The power of an RDSP

Jan 22, 2020 | Travis Stringer


If you or a loved-one has a disability, an RDSP could be the perfect strategy to ensure future financial security

The Registered Disability Savings Plan, or RDSP, is a long-term savings plan designed to help Canadians with disabilities and their families save for the future. If you or your child qualify for the Disability Tax Credit (DTC), you should probably consider opening an RDSP. The RDSP is basically designed to provide the equivalent of a pension plan that will begin at age 60.

Depending on your income, you could receive an annual grant of up to $3500 and a bond of $1000 with a $1500 contribution to the plan. your grant and bond entitlements carry forward to future years, so if you were eligible for the DTC in previous years but have not opened an RDSP, you may receive grant and/or bond from those previous years.
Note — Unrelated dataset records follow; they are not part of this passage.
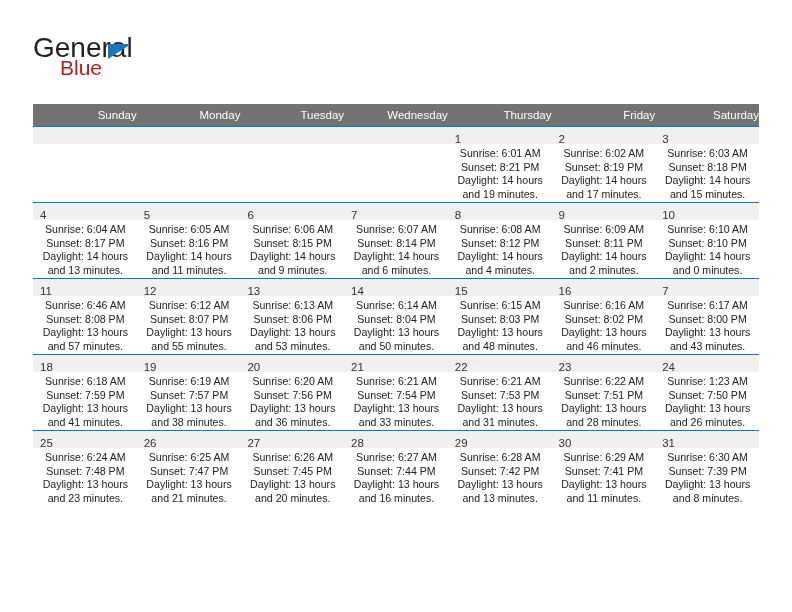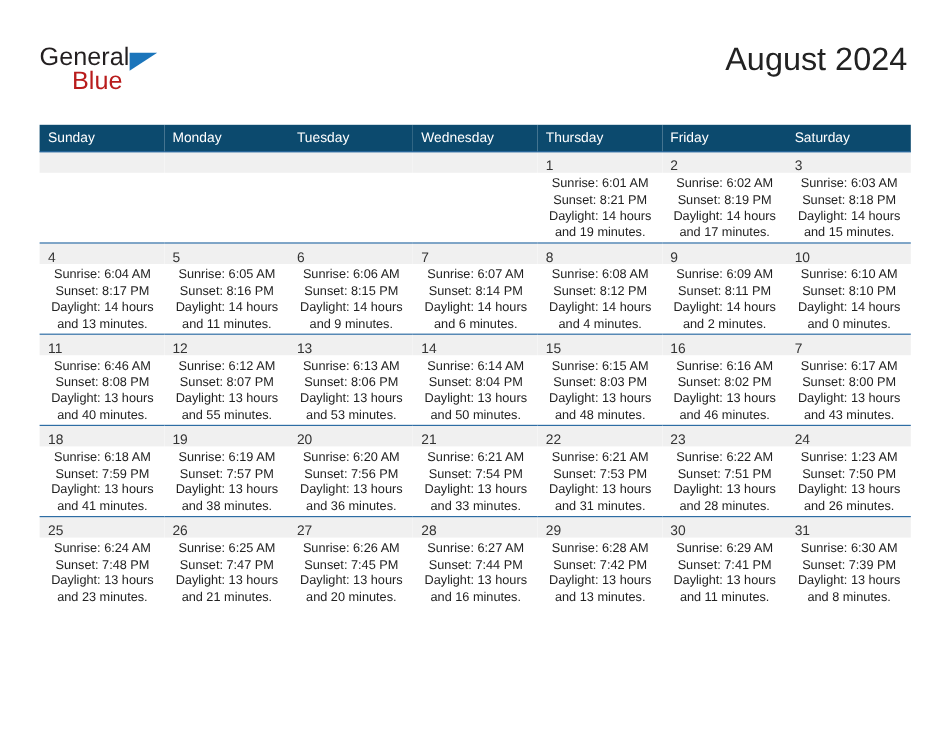--- a/index.html
+++ b/index.html
@@ -40,7 +40,7 @@
     position: absolute;
     left: 0;
     top: 0;
-    font-size: 21px;
+    font-size: 28px;
     letter-spacing: 0px;
     color: #231f20;
     line-height: 24px;

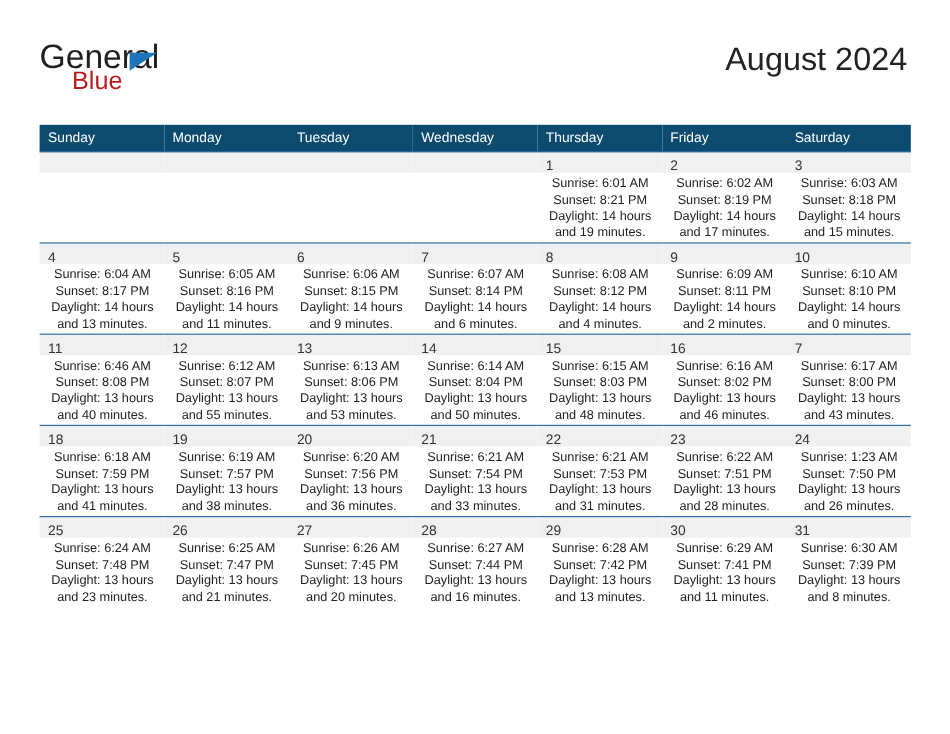--- a/index.html
+++ b/index.html
@@ -150,7 +150,6 @@
       <span class="brand-triangle"></span>
       <span class="brand-blue">Blue</span>
     </div>
-    <div class="title">August 2024</div>
   </div>
 
   <table class="calendar">

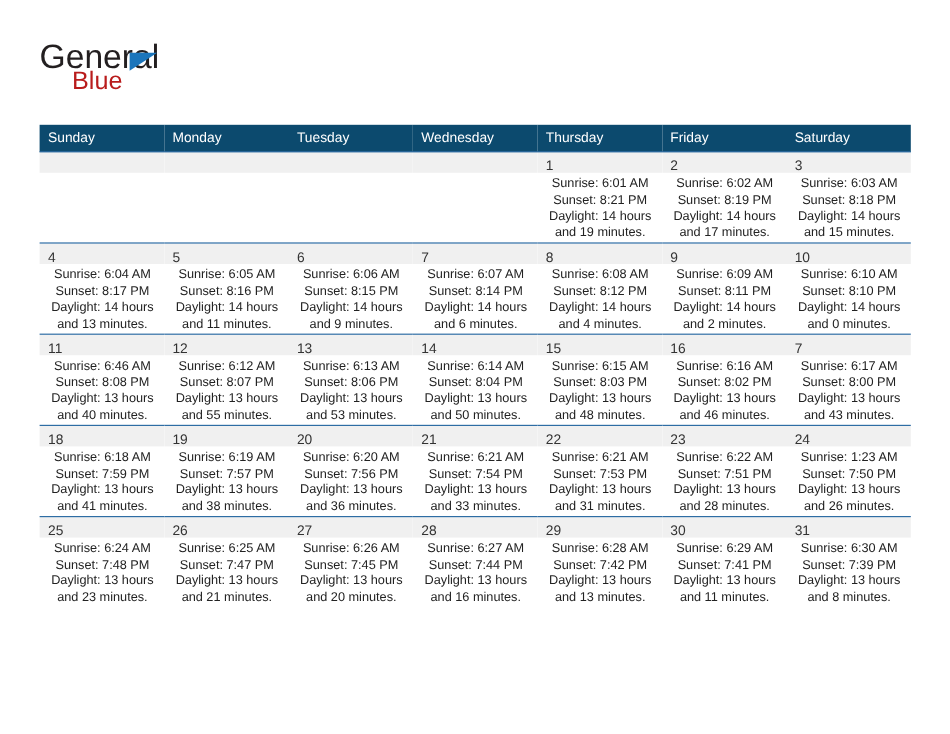--- a/index.html
+++ b/index.html
@@ -93,11 +93,11 @@
     table-layout: fixed;
   }
   .calendar th {
-    background: #0c4a6e;
+    background: #737373;
     color: #ffffff;
     font-size: 11.5px;
     font-weight: normal;
-    text-align: left;
+    text-align: right;
     padding: 5px 0 5px 7px;
     height: 11px;
     border: none;

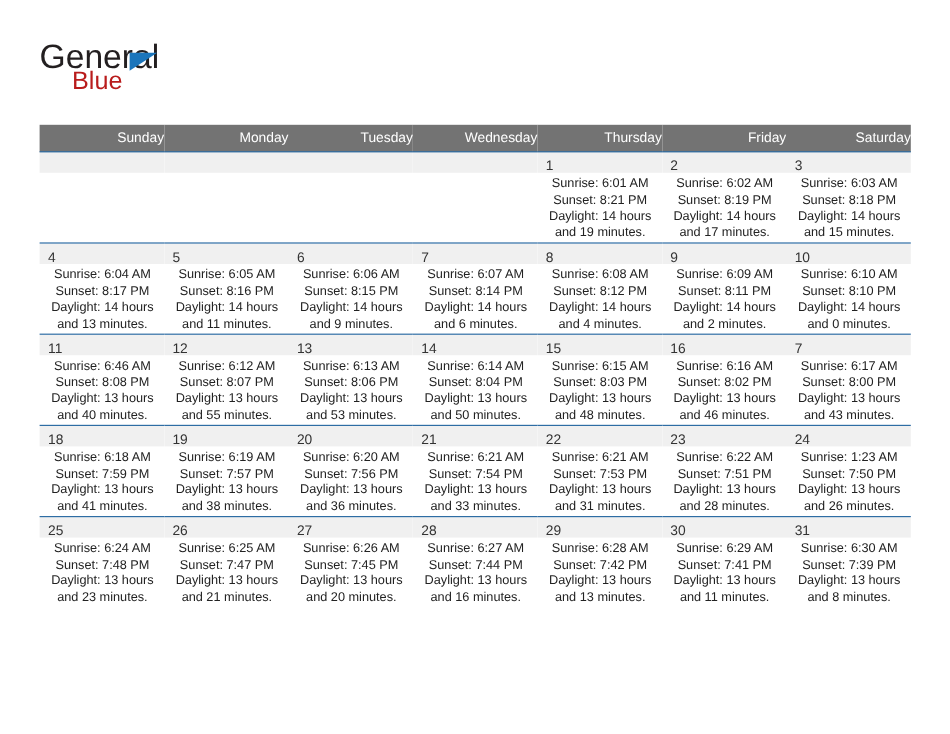--- a/index.html
+++ b/index.html
@@ -278,7 +278,7 @@
               <div class="cell-line">Sunrise: 6:46 AM</div>
               <div class="cell-line">Sunset: 8:08 PM</div>
               <div class="cell-line">Daylight: 13 hours</div>
-              <div class="cell-line">and 40 minutes.</div>
+              <div class="cell-line">and 57 minutes.</div>
             </div>
           </td>
           <td>

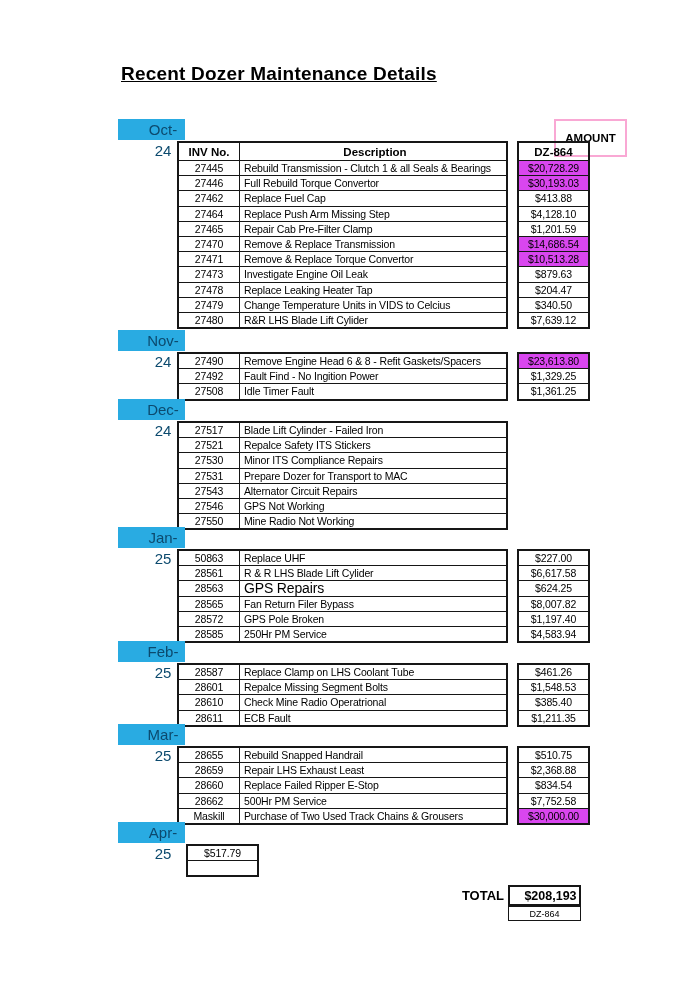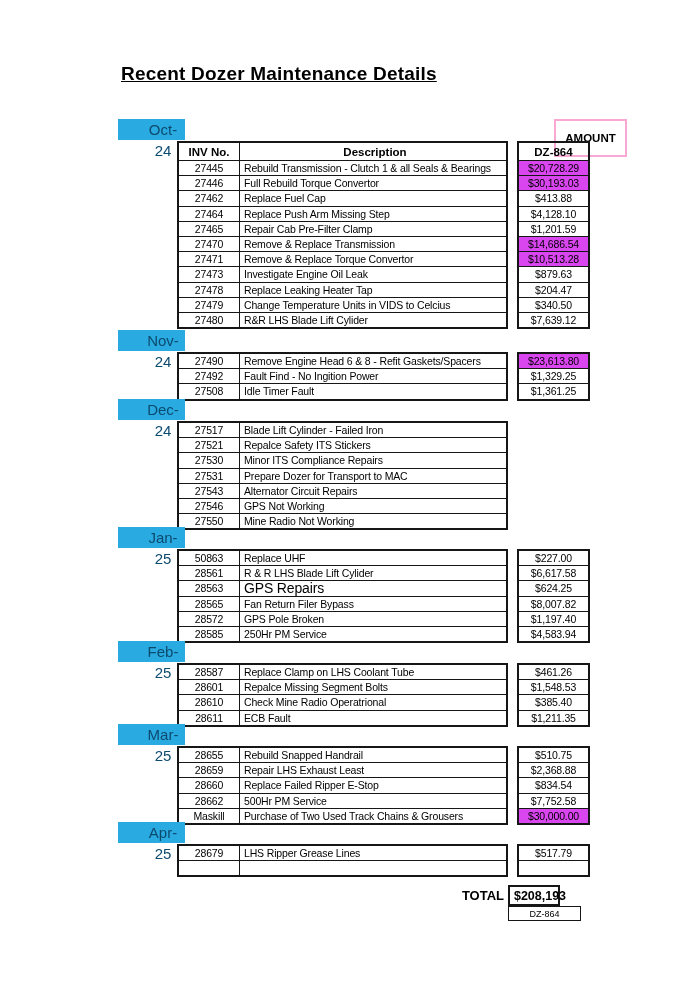--- a/index.html
+++ b/index.html
@@ -339,18 +339,6 @@
 
   <div class="month-label" style="top:822px">Apr-25</div>
   <div class="section" style="top:844px">
-    <table class="desc-table">
-      <tbody>
-          <tr>
-            <td class="inv">28679</td>
-            <td class="desc">LHS Ripper Grease Lines</td>
-          </tr>
-      <tr>
-            <td class="inv"></td>
-            <td class="desc"></td>
-          </tr>
-    </tbody>
-      </table>
     <table class="amt-table">
       <tbody>
           <tr>

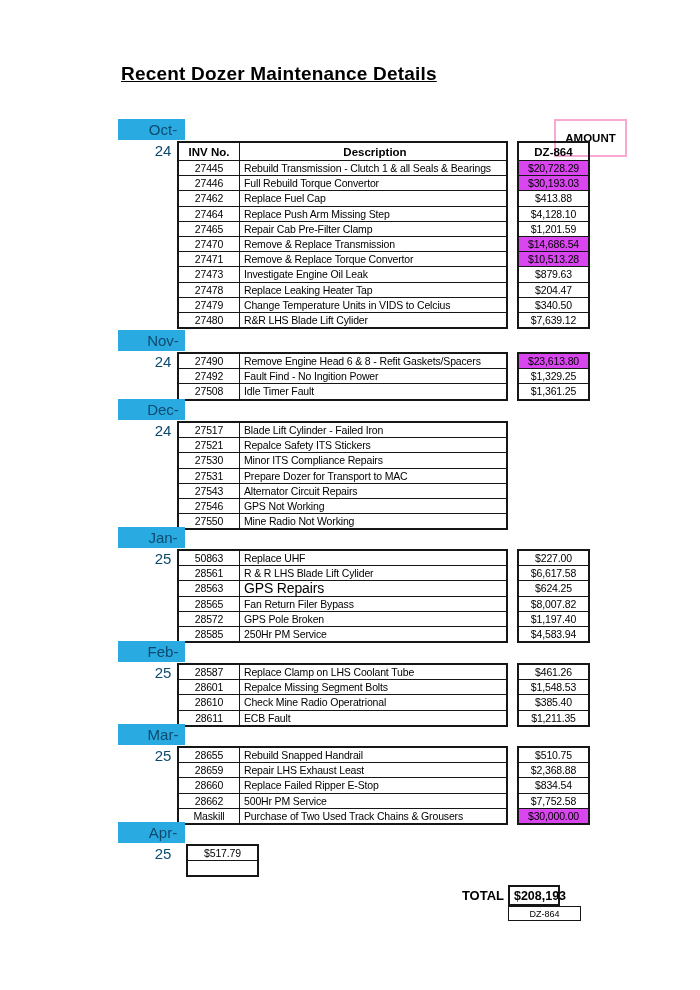--- a/index.html
+++ b/index.html
@@ -19,7 +19,7 @@
   td.hl{background:#d946ef;}
   td.sm{font-size:14px;}
   .total-label{position:absolute;left:380px;top:888px;width:124px;text-align:right;font-weight:bold;font-size:13px;}
-  .total-box{position:absolute;left:508px;top:885px;width:52px;height:21px;border:2px solid #161616;box-sizing:border-box;display:flex;align-items:center;justify-content:center;font-weight:bold;font-size:12.5px;padding-left:12px;}
+  .total-box{position:absolute;left:508px;top:885px;width:73px;height:21px;border:2px solid #161616;box-sizing:border-box;display:flex;align-items:center;justify-content:center;font-weight:bold;font-size:12.5px;padding-left:12px;}
   .total-unit{position:absolute;left:508px;top:906px;width:73px;height:15px;border:1px solid #161616;box-sizing:border-box;display:flex;align-items:center;justify-content:center;font-size:9px;}
 </style>
 </head>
You can put as much money as you want into the plan in any given year, but the lifetime maximum contribution amount is $200,000. The maximum grant you can receive is $70,000 and the maximum bond is $20,000. In other words, assuming you qualify for the maximum grant and bond, if you contribute $1500 per year to the plan for 20 years, you would have $120,000 in the plan before any investment returns. Investments within an RDSP grow tax-free.

Contributions made to the plan will attract grant until the end of the year in which the beneficiary turns 49, and withdrawals cannot begin until ten years after the government makes its last deposit to the plan.